*** Block opens ***
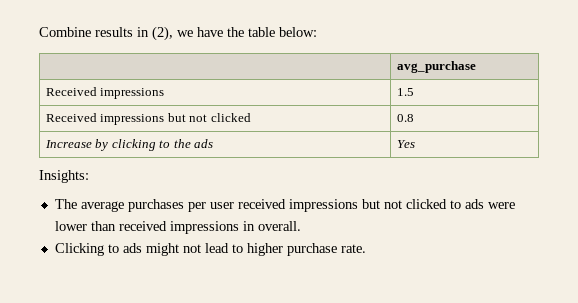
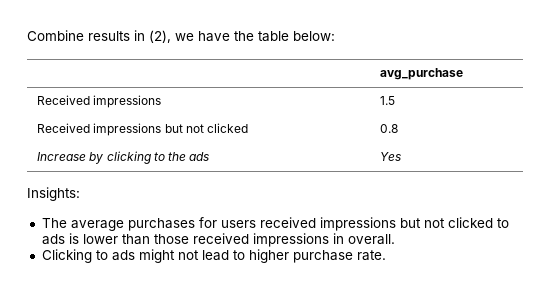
[187,202,234,212] per user -> [198,217,256,228] for users
[487,202,515,209] were -> [68,233,79,244] is
(116, 226) none -> [153,234,189,244] those

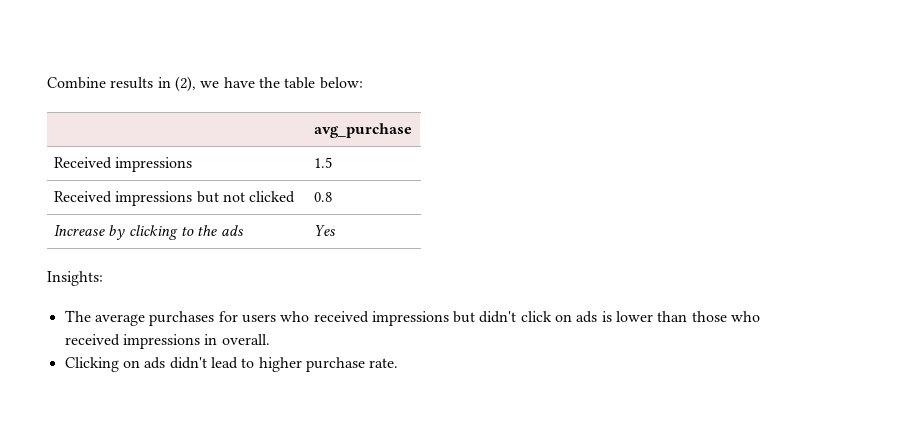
(256, 224) none -> [280,311,310,322] who
[423,217,509,228] not clicked to -> [479,311,573,323] didn't click on
(189, 239) none -> [731,311,761,322] who
[95,249,199,263] to ads might not -> [122,357,207,369] on ads didn't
*** Block closes ***
**REQUIRED ACTION**
Every line in the listing that holds "didn" belongs in the answer.

**RESULT FOR THIS TASK**
[423,217,509,228] not clicked to -> [479,311,573,323] didn't click on
[95,249,199,263] to ads might not -> [122,357,207,369] on ads didn't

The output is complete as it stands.